Sara S. Holderness, Dept. of Justice, Washington, DC, for defendant-appellee.
Appeal from the United States District Court for the Northern District of California, Vaughn R. Walker, District Judge, Presiding.
Before: TANG, PREGERSON and ALARCON, Circuit Judges.
TANG, Circuit Judge:
Conklin Brothers of Santa Rosa, Inc. ("Conklin") failed timely to file, pay, and deposit employment taxes. The Internal Revenue Service ("IRS") assessed a $40,262.89 penalty. Conklin paid the penalty and sought a refund from the IRS. The IRS denied Conklin's refund request, and Conklin filed suit in the district court. The district court granted the Government's motion for summary judgment. On appeal, Conklin argues that the district court improperly applied a strict liability standard. Conklin further argues that the district court erred in granting summary judgment because there are material issues of fact in dispute. We affirm.
Conklin is a California corporation engaged in the floor covering business. Conklin hired Diana Stornetta ("Stornetta") as an accounts payable clerk, and her work was closely supervised and reviewed by Pisenti & Brinker ("Pisenti"), Conklin's outside accountants. One year later, Stornetta was promoted to office manager/controller.
As controller, Stornetta was in charge of Conklin's employment tax obligations: she prepared and filed the quarterly employment tax returns, paid the employment taxes, and made the employment tax deposits. She was also in charge of Conklin's general ledger and bank accounts. Although Gary Bowers ("Bowers"), Conklin's president and majority shareholder, and Pisenti determined that close supervision and review of Stornetta's payroll tax related duties were no longer necessary, Stornetta reported periodically to Bowers and was required to give monthly statements to Pisenti. Stornetta also contacted Pisenti about once a month regarding accounting or tax questions and at year end gave Pisenti tax data and explanations regarding Conklin's account balances.

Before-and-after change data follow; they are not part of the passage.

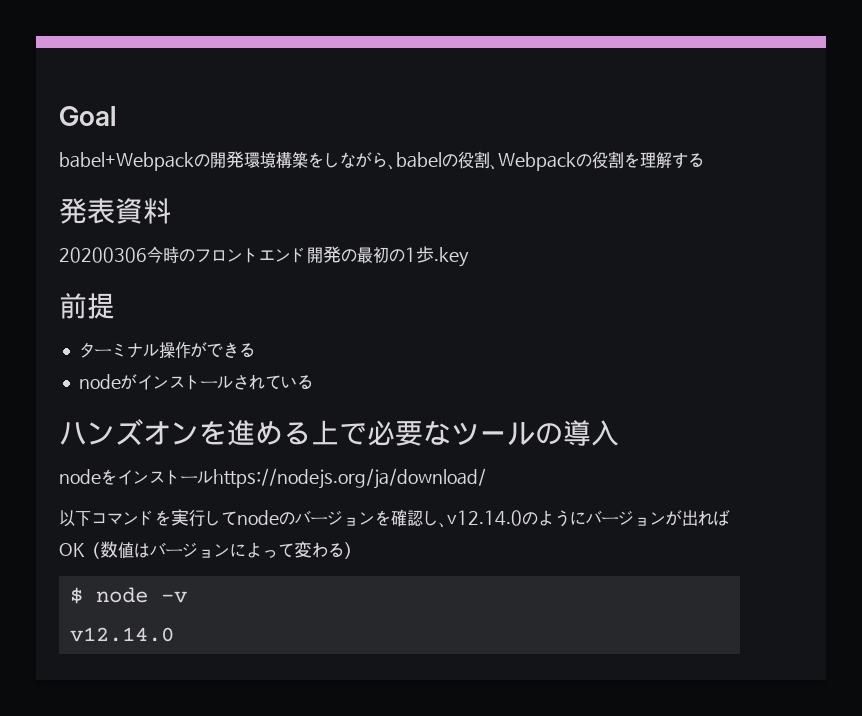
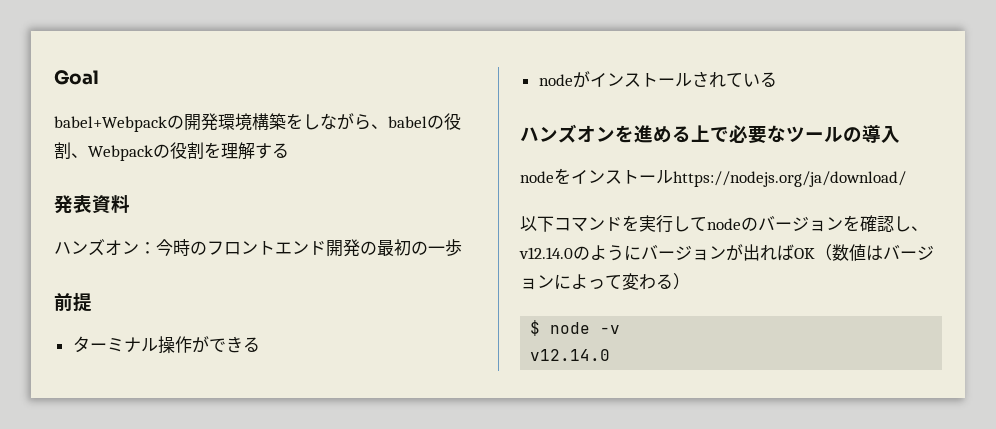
[59,247,147,263] 20200306 -> [54,239,156,256] ハンズオン：
[405,247,416,262] 1 -> [428,246,445,254] 一
[434,247,469,267] .key -> (462, 247) none

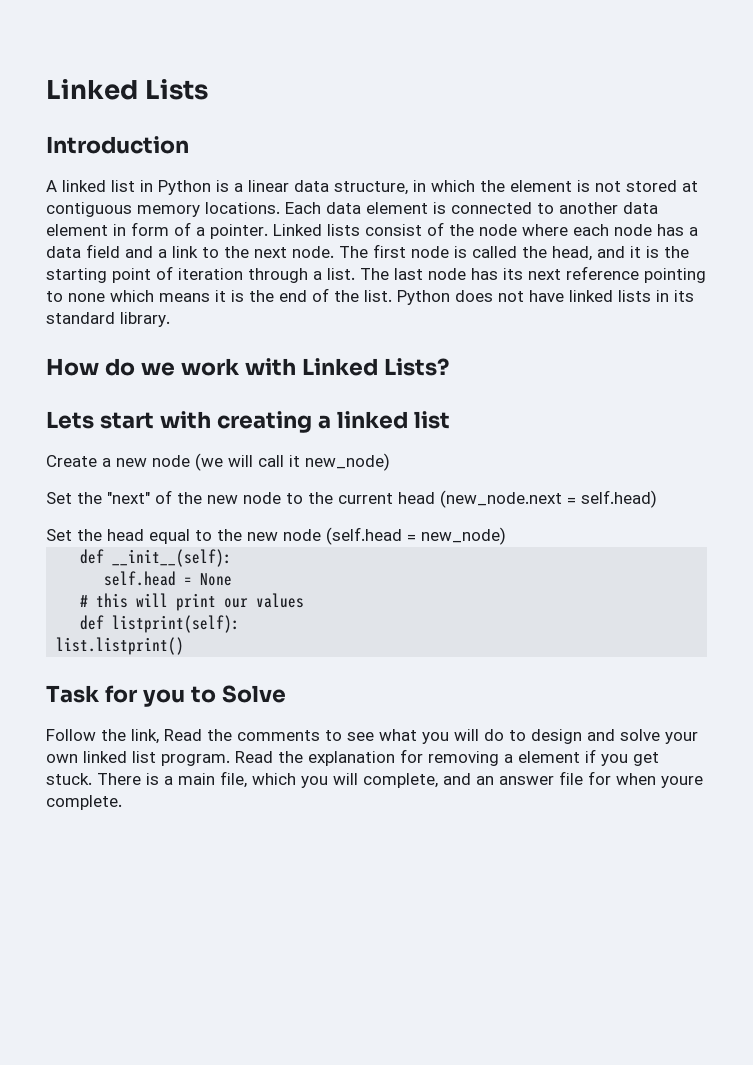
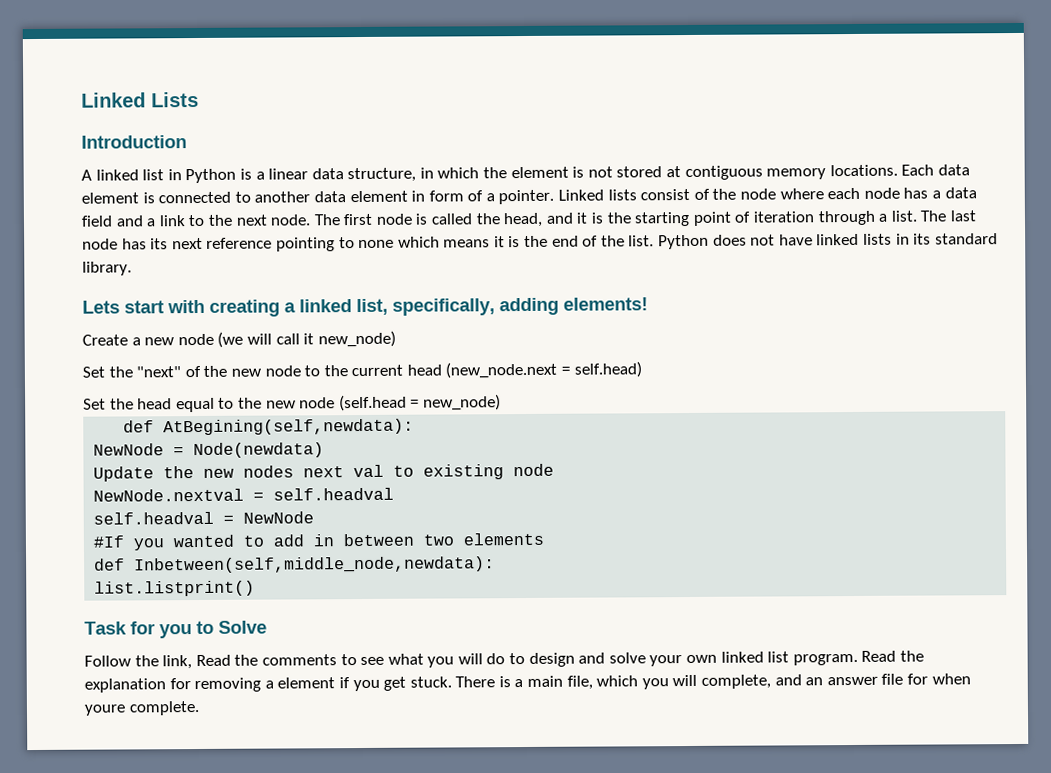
[46,358,449,376] // How do we work with Linked Lists? -> (132, 268) none
[413,411,450,429] list -> [356,297,648,316] list, specifically, adding elements!
[112,549,233,567] [104,571,233,586] [80,593,305,611] [80,615,241,633] __init__(self): // self.head = None // # this will print our values // def listprint(self): -> [163,418,415,436] [93,442,325,459] [93,463,555,482] [93,487,395,502] [93,511,315,525] [93,532,545,551] [94,556,496,574] AtBegining(self,newdata): // NewNode = Node(newdata) // Update the new nodes next val to existing node // NewNode.nextval = self.headval // self.headval = NewNode // #If you wanted to add in between two elements // def Inbetween(self,middle_node,newdata):

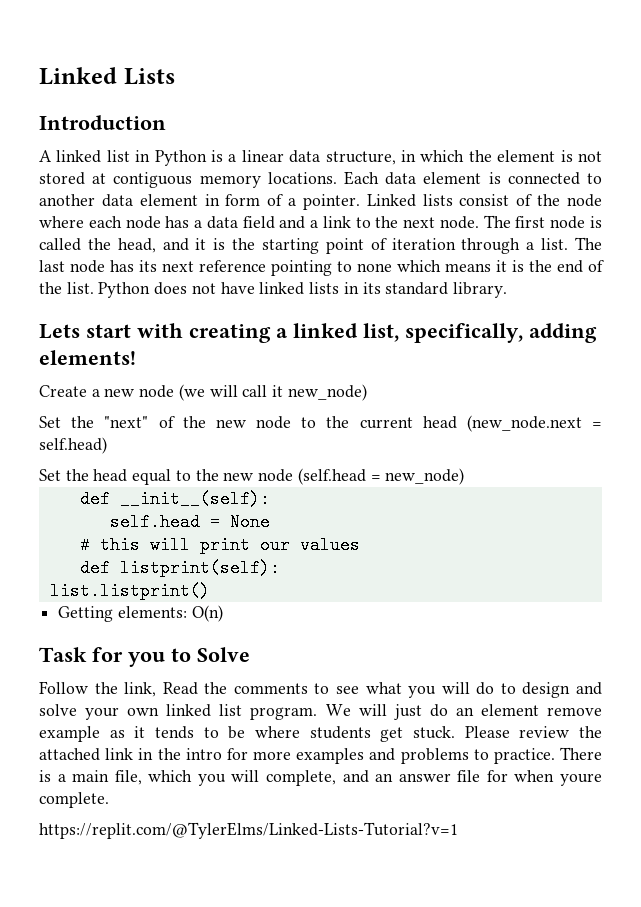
[163,418,415,436] [93,442,325,459] [93,463,555,482] [93,487,395,502] [93,511,315,525] [93,532,545,551] [94,556,496,574] AtBegining(self,newdata): // NewNode = Node(newdata) // Update the new nodes next val to existing node // NewNode.nextval = self.headval // self.headval = NewNode // #If you wanted to add in between two elements // def Inbetween(self,middle_node,newdata): -> [119,490,270,508] [109,513,270,531] [79,536,360,554] [79,559,280,577] __init__(self): // self.head = None // # this will print our values // def listprint(self):
(256, 588) none -> [58,605,223,622] // Getting elements: O(n)
[861,650,924,662] [84,676,452,693] Read the explanation for removing a element if you get stuck. -> [325,704,602,720] [39,726,603,742] [39,748,555,764] We will just do an element remove example as it tends to be where students get stuck. Please review the attached link in the intro for more examples and problems to practice.
(200, 708) none -> [39,822,458,839] // https://replit.com/@TylerElms/Linked-Lists-Tutorial?v=1

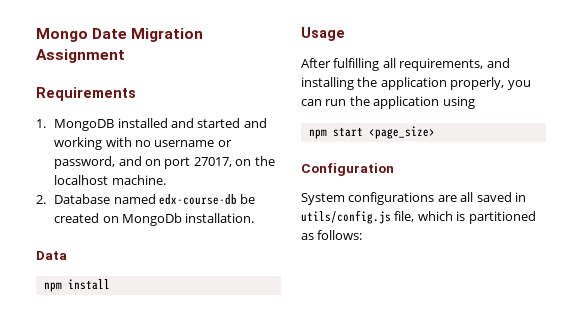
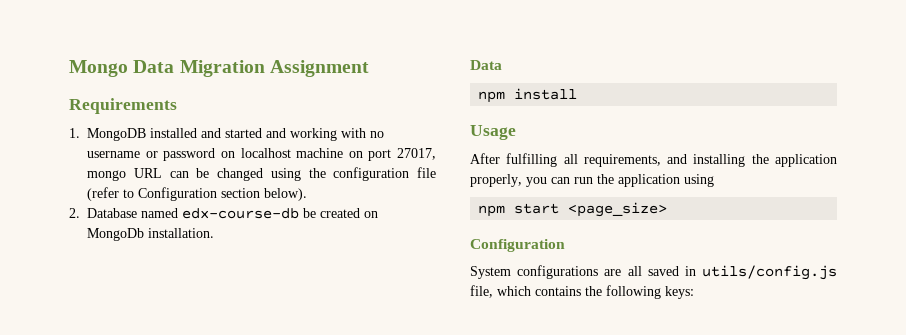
[92,28,128,39] Date -> [133,60,175,73] Data
[54,156,275,169] [54,175,166,185] password, and on port 27017, on the localhost machine. -> [163,148,436,161] [87,167,436,181] [87,187,307,201] password on localhost machine on port 27017, mongo URL can be changed using the configuration file (refer to Configuration section below).
[456,211,536,224] [301,230,363,240] is partitioned as follows: -> [535,285,694,299] contains the following keys:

Conklin had an established payroll tax procedure. In preparing payroll checks, a data processing company would first determine the amount to be withheld for payroll taxes. A Conklin payroll clerk would then review the calculations, prepare a check for the taxes due, and submit the check and the supporting data to Stornetta for her review. After reviewing the payroll clerk's work, Stornetta would submit the check to Bowers for his signature. Stornetta did not have independent authority to sign company checks, but when Bowers was absent, Stornetta and Conklin's corporate secretary could jointly authorize and issue a company check. The assignment of payroll duties to both the payroll clerk and Stornetta was an internal control designed to prevent inaccuracies in payroll related activities.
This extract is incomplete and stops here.